Task objective
Could the listing below be reproduced exactly, minus its pictures?

##### Material shown

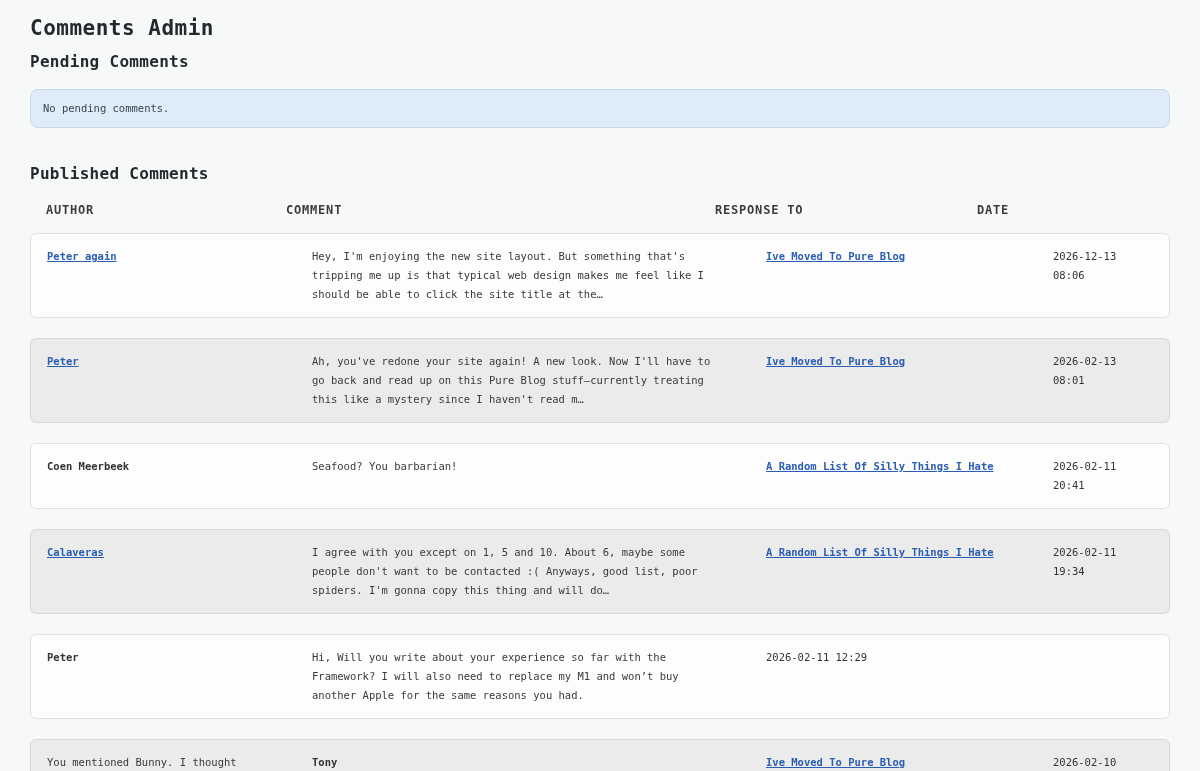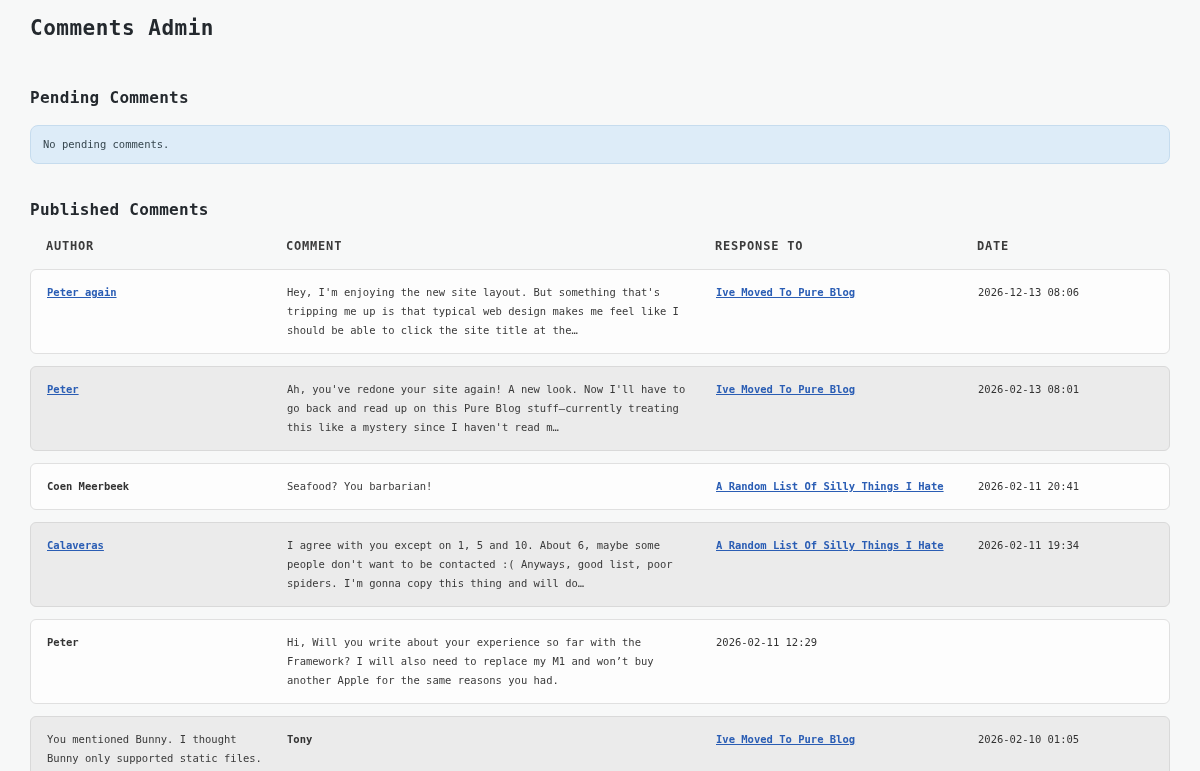--- a/index.html
+++ b/index.html
@@ -13,21 +13,21 @@
   }
   .container {
     padding: 16px 30px 0 30px;
     width: 1200px;
   }
   h1.page-title {
     font-size: 21px;
     font-weight: bold;
     color: #24292e;
     letter-spacing: 0.5px;
-    margin-bottom: 48px;
+    margin-bottom: 12px;
   }
   h2.section-heading {
     font-size: 16px;
     font-weight: bold;
     color: #24292e;
     letter-spacing: 0.3px;
   }
   .alert-info {
     margin-top: 18px;
     margin-bottom: 36px;
@@ -54,23 +54,24 @@
     font-size: 12px;
     font-weight: bold;
     color: #3c3c3c;
     letter-spacing: 0.8px;
     text-transform: uppercase;
   }
   .comment-row {
     border: 1px solid #e0e0e0;
     border-radius: 6px;
     background: #fdfdfd;
-    margin-bottom: 12px;
+    margin-bottom: 20px;
     font-size: 10.5px;
     line-height: 19px;
+    gap: 25px;
   }
   .comment-row.alt {
     background: #ebebeb;
     border-color: #d9d9d9;
   }
   .cell { vertical-align: top; }
   .cell-comment { padding-right: 24px; color: #3a3a3a; }
   .cell-response { padding-right: 16px; }
   .author-name { font-weight: bold; color: #333333; }
   a.link {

##########

Solution
--- a/index.html
+++ b/index.html
@@ -13,21 +13,21 @@
   }
   .container {
     padding: 16px 30px 0 30px;
     width: 1200px;
   }
   h1.page-title {
     font-size: 21px;
     font-weight: bold;
     color: #24292e;
     letter-spacing: 0.5px;
-    margin-bottom: 48px;
+    margin-bottom: 12px;
   }
   h2.section-heading {
     font-size: 16px;
     font-weight: bold;
     color: #24292e;
     letter-spacing: 0.3px;
   }
   .alert-info {
     margin-top: 18px;
     margin-bottom: 36px;
@@ -54,23 +54,24 @@
     font-size: 12px;
     font-weight: bold;
     color: #3c3c3c;
     letter-spacing: 0.8px;
     text-transform: uppercase;
   }
   .comment-row {
     border: 1px solid #e0e0e0;
     border-radius: 6px;
     background: #fdfdfd;
-    margin-bottom: 12px;
+    margin-bottom: 20px;
     font-size: 10.5px;
     line-height: 19px;
+    gap: 25px;
   }
   .comment-row.alt {
     background: #ebebeb;
     border-color: #d9d9d9;
   }
   .cell { vertical-align: top; }
   .cell-comment { padding-right: 24px; color: #3a3a3a; }
   .cell-response { padding-right: 16px; }
   .author-name { font-weight: bold; color: #333333; }
   a.link {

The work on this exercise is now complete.